Ma come è cambiato secondo lei la ristorazione dagli anni ‘60 in poi ?
“Una volta la clientela era in gran parte abituale. Il rito era quello di cenare fuori il sabato sera e la domenica a pranzo. Nei giorni feriali la clientela era costituita per lo più dai tanti agenti di commercio, oggi una rarità. Proponevamo degli antipasti di mare e terra, cucina territoriale e di stagione. Il cuoco non era chef, semmai mastro di cucina, anche le figure dei commis di sala e dei camerieri erano importanti per il successo di un locale. Al Selene negli anni ’60 protagonista era il nostro carrello di antipasti con 12 scelte, più terra che mare. Mentre il pesce era protagonista nei primi e nei secondi piatti. Al Rustico abbiamo un po’ rivoluzionato la ristorazione locale, con una grande scelta di antipasti a base di pesce, un po’ come succede adesso. Ma noi andavamo ogni giorno in Pescheria ed io sceglievo personalmente il pesce fresco. In stagione grande spazio anche agli antipasti territoriali, dai broccoli affogati fino alla caponata ed alla parmigiana.

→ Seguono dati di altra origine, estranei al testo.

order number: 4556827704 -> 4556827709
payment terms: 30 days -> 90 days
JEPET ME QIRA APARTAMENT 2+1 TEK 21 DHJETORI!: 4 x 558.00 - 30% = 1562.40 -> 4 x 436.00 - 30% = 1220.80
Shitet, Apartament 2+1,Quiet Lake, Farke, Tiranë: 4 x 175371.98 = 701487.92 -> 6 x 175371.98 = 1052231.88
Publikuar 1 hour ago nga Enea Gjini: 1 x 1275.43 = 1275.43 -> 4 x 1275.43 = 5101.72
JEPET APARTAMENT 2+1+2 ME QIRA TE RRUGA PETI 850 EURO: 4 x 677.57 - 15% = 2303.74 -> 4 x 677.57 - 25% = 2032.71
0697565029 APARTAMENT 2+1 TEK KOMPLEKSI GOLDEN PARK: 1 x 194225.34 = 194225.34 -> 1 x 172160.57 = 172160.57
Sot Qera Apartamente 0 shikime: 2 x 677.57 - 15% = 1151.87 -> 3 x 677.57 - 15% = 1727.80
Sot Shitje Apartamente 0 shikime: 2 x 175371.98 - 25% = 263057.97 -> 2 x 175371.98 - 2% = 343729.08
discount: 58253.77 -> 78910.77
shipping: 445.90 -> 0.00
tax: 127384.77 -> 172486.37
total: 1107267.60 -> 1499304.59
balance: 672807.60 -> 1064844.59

Siamo stati i primi ad inserire gli arancinetti e le bruschette. A marzo-aprile non poteva mancare la minestra primavera di carciofi freschi, fave e piselli. I nostri clienti andavano matti per la fritturina mista, i masculini, il mucco (novellame) anche crudo, il gambero di nassa ed i calamaretti chiamati esca. La cucina non era complicata, ma la materia prima era fondamentale. Oggi spesso si mangia più con gli occhi che con il gusto, che nella media si è molto appiattito”.

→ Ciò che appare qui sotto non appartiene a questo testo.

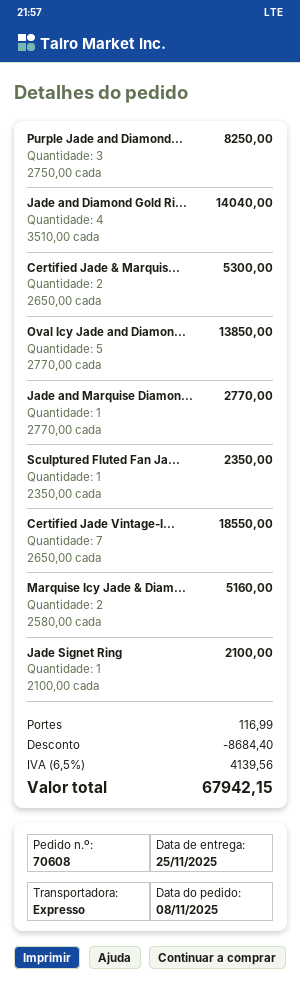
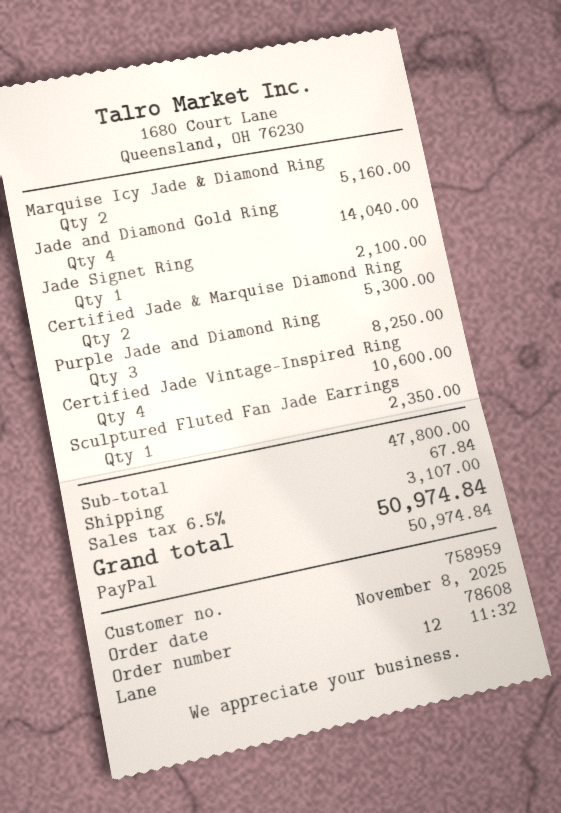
order number: 70608 -> 78608
Oval Icy Jade and Diamon...: 5 for 13850.00 -> none
Jade and Marquise Diamon...: 1 for 2770.00 -> none
Certified Jade Vintage-I...: 7 for 18550.00 -> 4 for 10600.00
discount: 8684.40 -> none
shipping: 116.99 -> 67.84
tax: 6.5% = 4139.56 -> 6.5% = 3107.00
total: 67942.15 -> 50974.84

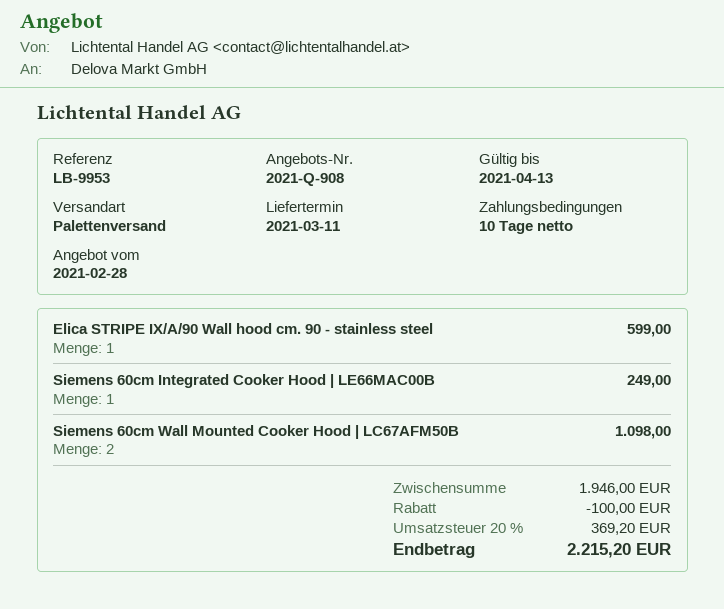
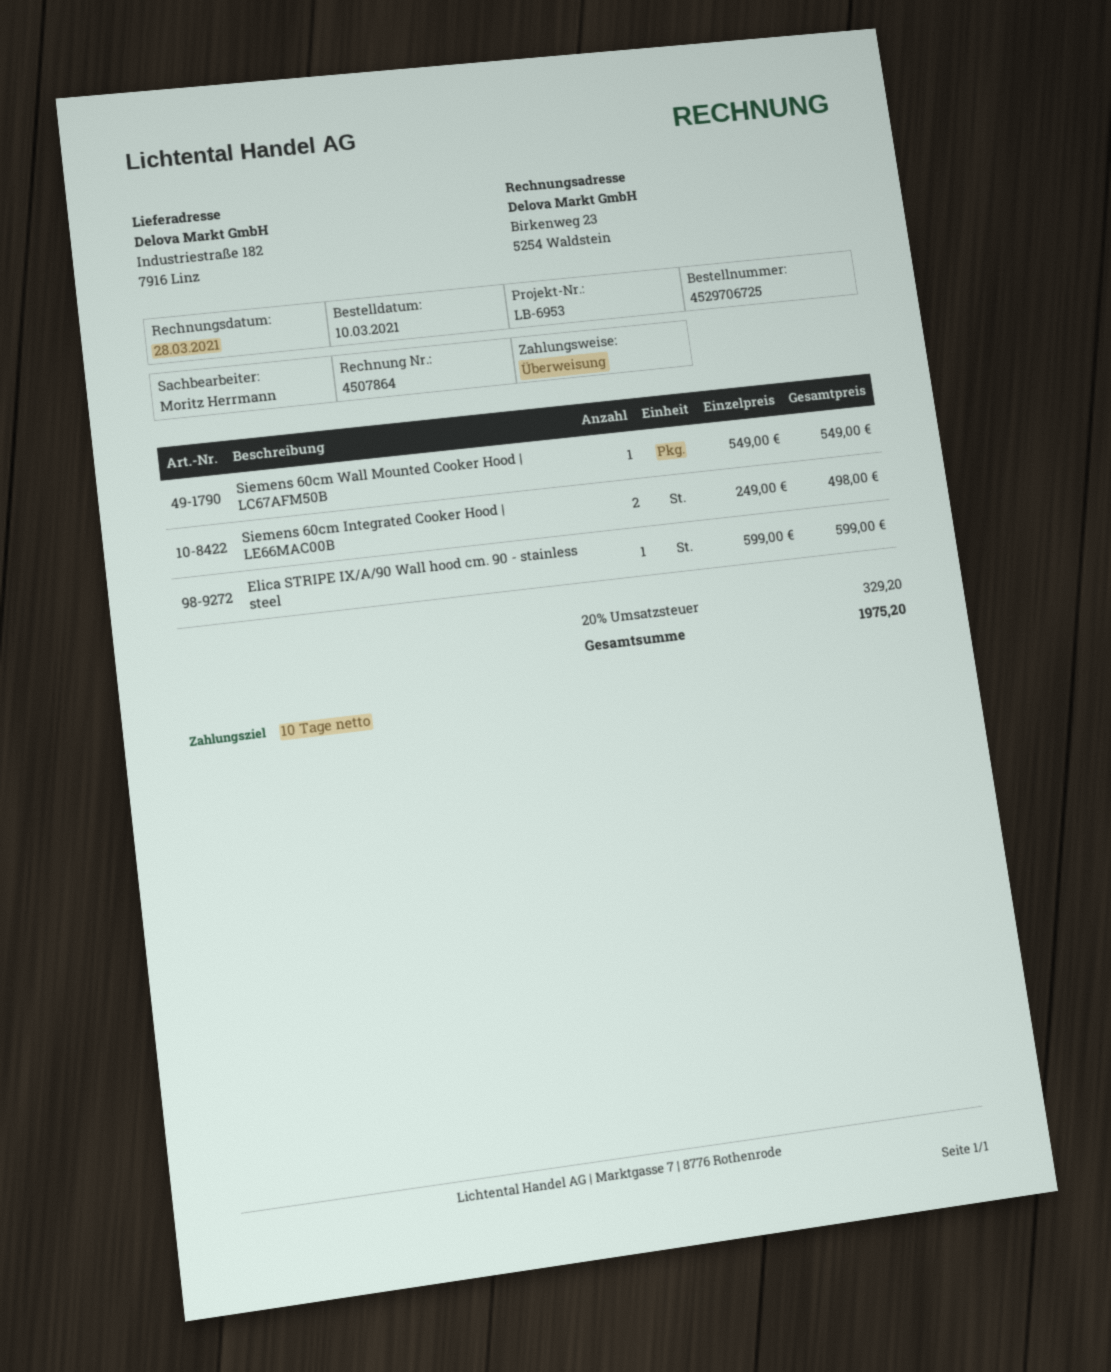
reference: LB-9953 -> LB-6953
Siemens 60cm Integrated Cooker Hood | LE66MAC00B: 1 for 249.00 -> 2 for 498.00
Siemens 60cm Wall Mounted Cooker Hood | LC67AFM50B: 2 for 1098.00 -> 1 for 549.00
discount: 100.00 -> none
tax: 20% = 369.20 -> 20% = 329.20
total: 2215.20 -> 1975.20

Oggi si corre tutti , un po’ troppo. Anche al ristorante le abitudini sono mutate ?
“Assolutamente sì, purtroppo. Io ho vissuto in pieno anche questo cambiamento. Da commis a caposala, divenendo anche imprenditore dal 1974 al Rustico, ma facevo ancora la spesa. Da lì in avanti, passando nel 1995 al Galatea e fino al 2022, quando ho terminato la carriera ai Crociferi, ho mantenuto tutti e due i ruoli. Non ha mai abbandonato la sala, mi piace stare a contatto con il cliente. Coltivatosi il rapporto, la maggior parte dei clienti abituali, si affidava totalmente a me per la scelta del menu, in base a quello che offrivamo di fresco.

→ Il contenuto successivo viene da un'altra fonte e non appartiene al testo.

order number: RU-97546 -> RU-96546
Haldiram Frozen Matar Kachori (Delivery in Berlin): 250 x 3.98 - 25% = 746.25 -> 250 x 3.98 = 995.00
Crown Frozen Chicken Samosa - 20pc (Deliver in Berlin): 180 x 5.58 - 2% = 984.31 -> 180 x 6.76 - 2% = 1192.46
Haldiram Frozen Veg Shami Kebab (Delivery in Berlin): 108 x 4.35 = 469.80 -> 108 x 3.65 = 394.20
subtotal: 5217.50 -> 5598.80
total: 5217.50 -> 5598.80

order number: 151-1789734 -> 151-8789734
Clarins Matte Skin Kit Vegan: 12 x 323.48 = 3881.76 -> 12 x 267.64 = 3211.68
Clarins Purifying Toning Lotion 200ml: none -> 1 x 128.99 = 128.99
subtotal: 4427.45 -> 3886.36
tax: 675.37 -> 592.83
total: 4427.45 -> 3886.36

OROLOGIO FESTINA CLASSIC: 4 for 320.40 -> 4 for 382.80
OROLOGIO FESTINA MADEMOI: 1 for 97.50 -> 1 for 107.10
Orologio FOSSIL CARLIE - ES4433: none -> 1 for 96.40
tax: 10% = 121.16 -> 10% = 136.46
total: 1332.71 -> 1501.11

Anche la misura dei tavoli è specchio dei tempi, siamo passati da tavoli e sedute comodi, perché non si usava il doppio turno, ai tavoli 60X60 alla francese e sedie minimal di molti locali gourmet, dove è impossibile resistere per più di un ora. Non tutte le nuove leve poi sono in grado di realizzare un piatto da soli, perché spesso vengono completati al momento dopo essere stati abbattuti e quindi rigenerati. Così in un ristorante oggi servono almeno 4 o 5 figure in cucina che partecipano alla costruzione del piatto, 2 camerieri, un sommelier (a proposito anch’io lo diventai, insegnando poi alla Fisar). La cucina tradizionale era gestita solo da un paio di cuochi, perché uno di solito si occupava della griglia ed aveva dei sapori e degli odori ben riconoscibili, per lo più perduti. Oggi nella media il gusto della materia prima passa in secondo piano, confondendosi nell’assemblaggio degli ingredienti, e l’aspetto del piatto è più importante, anche per i social. Ma non sono nostalgico, vedo dei segnali importanti di recupero dell’autentica, sana e buona cucina”.